=== Section Start ===
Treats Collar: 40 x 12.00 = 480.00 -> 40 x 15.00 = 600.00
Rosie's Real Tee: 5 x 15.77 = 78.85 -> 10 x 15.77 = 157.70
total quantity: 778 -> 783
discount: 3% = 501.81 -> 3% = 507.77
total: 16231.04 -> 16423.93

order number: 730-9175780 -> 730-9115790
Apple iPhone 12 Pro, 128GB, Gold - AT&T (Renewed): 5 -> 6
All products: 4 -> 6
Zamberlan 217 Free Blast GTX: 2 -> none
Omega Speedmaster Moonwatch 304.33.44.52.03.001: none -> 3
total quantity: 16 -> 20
=== Section End ===
Exercise details. Copy exactly the lines running from the one that holds "Omega Speedmaster Moonwatch" to the last line of the listing above. Include both of those lines.

Reply to the exercise.
Omega Speedmaster Moonwatch 304.33.44.52.03.001: none -> 3
total quantity: 16 -> 20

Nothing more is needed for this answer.